▸ ABOUT THIS TASK: Could you write out the records below exactly as they appear, leaving out any pictures?

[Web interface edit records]

--- --- ---

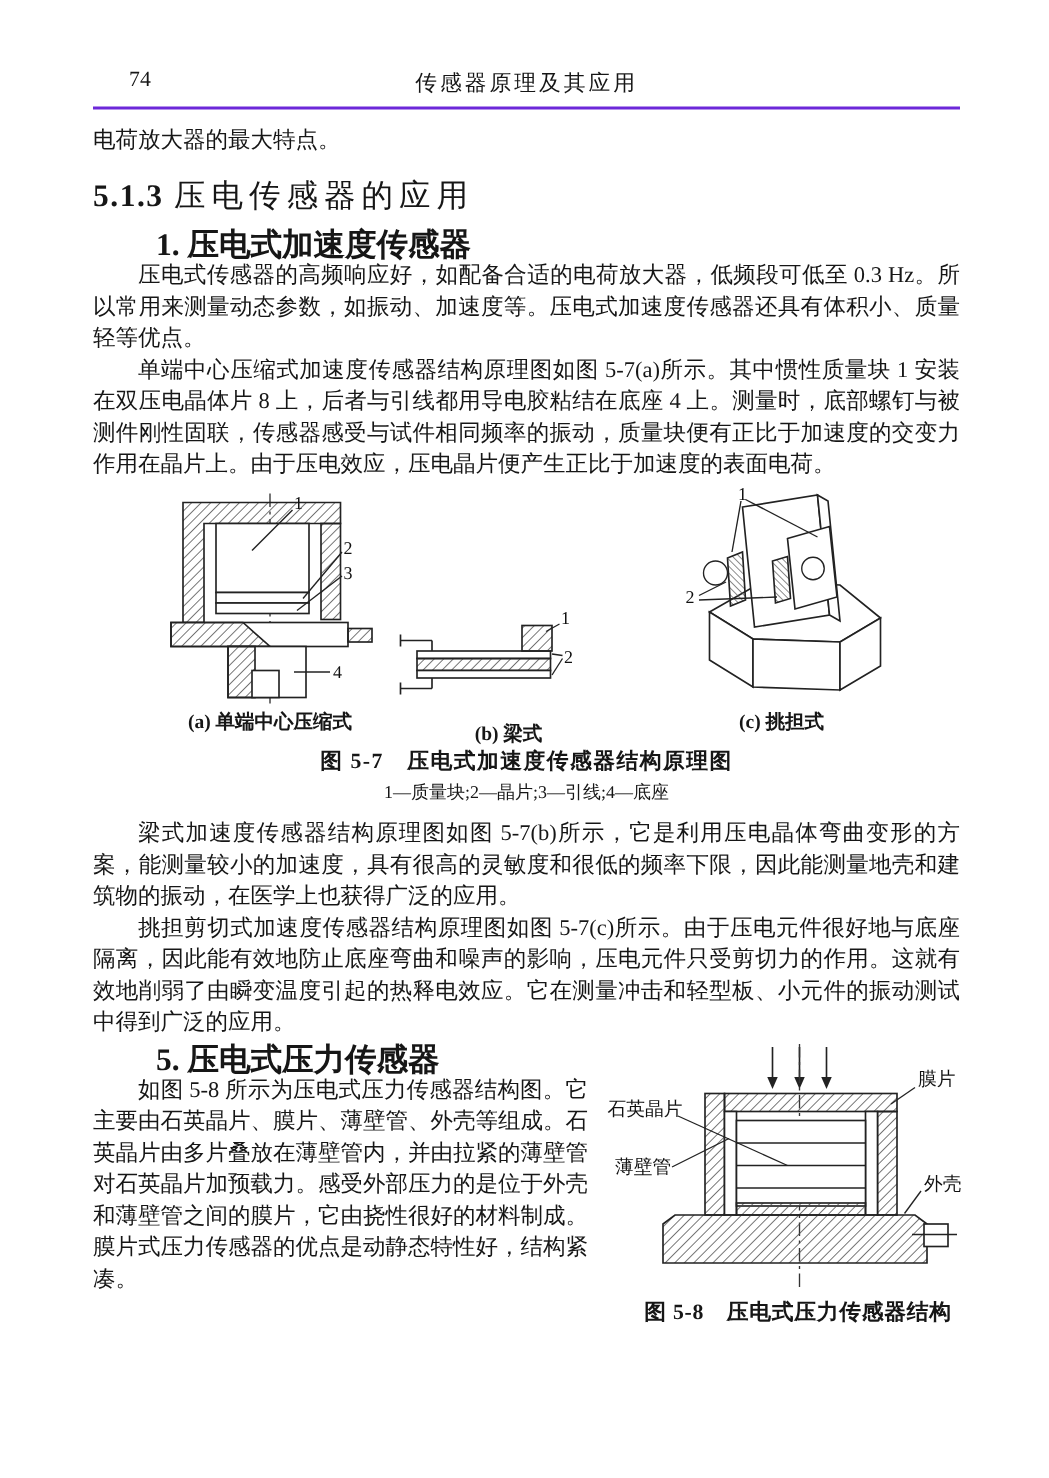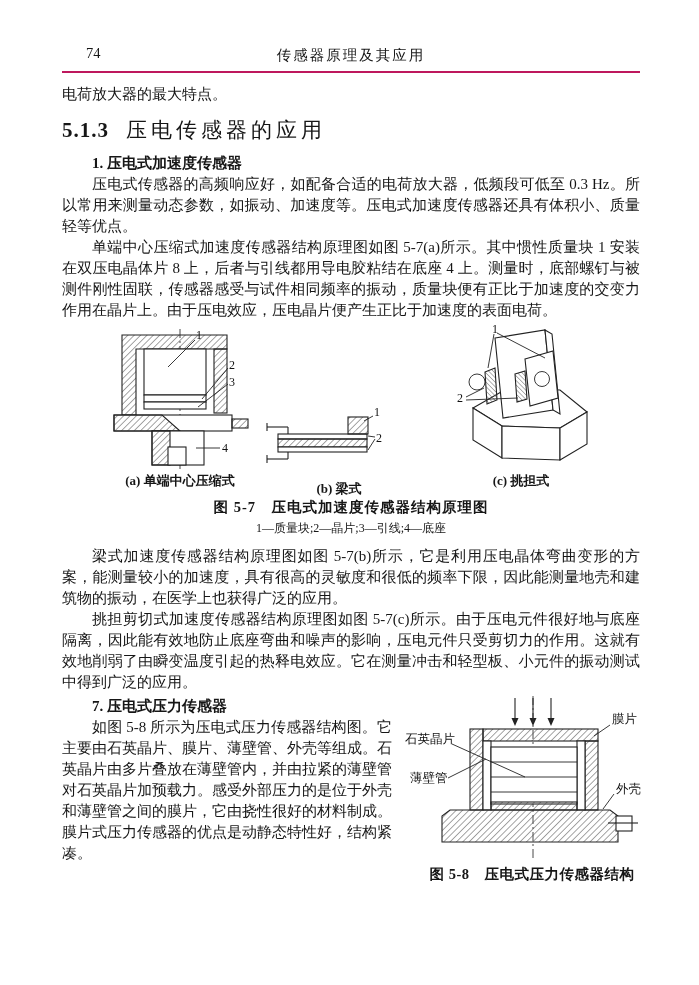--- a/index.html
+++ b/index.html
@@ -7,30 +7,30 @@
     width:699px; height:985px;
     background:#ffffff;
     font-family:"Liberation Serif","DejaVu Serif",serif;
     color:#161616;
     position:relative;
     overflow:hidden;
   }
   .page { padding:44px 59px 0 62px; box-sizing:border-box; }
 
   
-  .header { position:relative; height:21px; padding-bottom:6px; border-bottom:2px solid #be185d; margin-bottom:11px; }
+  .header { position:relative; height:21px; padding-bottom:6px; border-bottom:2px solid #6d28d9; margin-bottom:11px; }
   .pno { position:absolute; left:24px; top:1px; font-size:14.5px; }
   .htitle { position:absolute; left:0; right:0; top:2px; text-align:center; font-size:14.5px; letter-spacing:2px; }
 
   
   p.body { margin:0; font-size:15px; line-height:21px; text-align:justify; text-indent:2em; }
   p.noindent { text-indent:0; }
   h2.section { margin:11px 0 9px 0; font-weight:600; font-size:21px; letter-spacing:1px; }
-  h2.section .st { margin-left:17px; letter-spacing:4px; font-weight:500; }
-  p.subhead { margin:0; font-size:15px; line-height:21px; font-weight:bold; text-indent:2em; }
+  h2.section .st { margin-left:7px; letter-spacing:4px; font-weight:500; }
+  p.subhead { margin:0; font-size:21px; line-height:21px; font-weight:bold; text-indent:2em; }
 
   
   .fig57 { position:relative; height:220px; margin:3px 0 2px 0; }
   .figa { position:absolute; left:48px; top:3px; }
   .figb { position:absolute; left:203px; top:82px; }
   .figc { position:absolute; left:388px; top:0; }
   .figcap { position:absolute; top:148px; font-size:13px; font-weight:bold; text-align:center; white-space:nowrap; }
   .capA { left:40px;  width:156px; }
   .capB { left:209px; width:136px;margin-top:8px; }
   .capC { left:380px; width:158px; }
@@ -194,17 +194,17 @@
         <line class="lnT" x1="46" y1="86" x2="84" y2="67"></line>
         <line class="lnT" x1="212" y1="102" x2="201" y2="117"></line>
         <text x="210" y="31" font-size="12.5">膜片</text>
         <text x="3" y="51" font-size="12.5">石英晶片</text>
         <text x="8" y="90" font-size="12.5">薄壁管</text>
         <text x="214" y="101" font-size="12.5">外壳</text>
       </svg>
       <div class="maincap58">图 5-8　压电式压力传感器结构</div>
     </div>
 
-    <p class="subhead">7. 压电式压力传感器</p>
+    <p class="subhead">5. 压电式压力传感器</p>
     <p class="body">如图 5-8 所示为压电式压力传感器结构图。它主要由石英晶片、膜片、薄壁管、外壳等组成。石英晶片由多片叠放在薄壁管内，并由拉紧的薄壁管对石英晶片加预载力。感受外部压力的是位于外壳和薄壁管之间的膜片，它由挠性很好的材料制成。膜片式压力传感器的优点是动静态特性好，结构紧凑。</p>
   </div>
 
 </div>
 
 </body></html>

--- --- ---

▸ EXPECTED OUTPUT:
--- a/index.html
+++ b/index.html
@@ -7,30 +7,30 @@
     width:699px; height:985px;
     background:#ffffff;
     font-family:"Liberation Serif","DejaVu Serif",serif;
     color:#161616;
     position:relative;
     overflow:hidden;
   }
   .page { padding:44px 59px 0 62px; box-sizing:border-box; }
 
   
-  .header { position:relative; height:21px; padding-bottom:6px; border-bottom:2px solid #be185d; margin-bottom:11px; }
+  .header { position:relative; height:21px; padding-bottom:6px; border-bottom:2px solid #6d28d9; margin-bottom:11px; }
   .pno { position:absolute; left:24px; top:1px; font-size:14.5px; }
   .htitle { position:absolute; left:0; right:0; top:2px; text-align:center; font-size:14.5px; letter-spacing:2px; }
 
   
   p.body { margin:0; font-size:15px; line-height:21px; text-align:justify; text-indent:2em; }
   p.noindent { text-indent:0; }
   h2.section { margin:11px 0 9px 0; font-weight:600; font-size:21px; letter-spacing:1px; }
-  h2.section .st { margin-left:17px; letter-spacing:4px; font-weight:500; }
-  p.subhead { margin:0; font-size:15px; line-height:21px; font-weight:bold; text-indent:2em; }
+  h2.section .st { margin-left:7px; letter-spacing:4px; font-weight:500; }
+  p.subhead { margin:0; font-size:21px; line-height:21px; font-weight:bold; text-indent:2em; }
 
   
   .fig57 { position:relative; height:220px; margin:3px 0 2px 0; }
   .figa { position:absolute; left:48px; top:3px; }
   .figb { position:absolute; left:203px; top:82px; }
   .figc { position:absolute; left:388px; top:0; }
   .figcap { position:absolute; top:148px; font-size:13px; font-weight:bold; text-align:center; white-space:nowrap; }
   .capA { left:40px;  width:156px; }
   .capB { left:209px; width:136px;margin-top:8px; }
   .capC { left:380px; width:158px; }
@@ -194,17 +194,17 @@
         <line class="lnT" x1="46" y1="86" x2="84" y2="67"></line>
         <line class="lnT" x1="212" y1="102" x2="201" y2="117"></line>
         <text x="210" y="31" font-size="12.5">膜片</text>
         <text x="3" y="51" font-size="12.5">石英晶片</text>
         <text x="8" y="90" font-size="12.5">薄壁管</text>
         <text x="214" y="101" font-size="12.5">外壳</text>
       </svg>
       <div class="maincap58">图 5-8　压电式压力传感器结构</div>
     </div>
 
-    <p class="subhead">7. 压电式压力传感器</p>
+    <p class="subhead">5. 压电式压力传感器</p>
     <p class="body">如图 5-8 所示为压电式压力传感器结构图。它主要由石英晶片、膜片、薄壁管、外壳等组成。石英晶片由多片叠放在薄壁管内，并由拉紧的薄壁管对石英晶片加预载力。感受外部压力的是位于外壳和薄壁管之间的膜片，它由挠性很好的材料制成。膜片式压力传感器的优点是动静态特性好，结构紧凑。</p>
   </div>
 
 </div>
 
 </body></html>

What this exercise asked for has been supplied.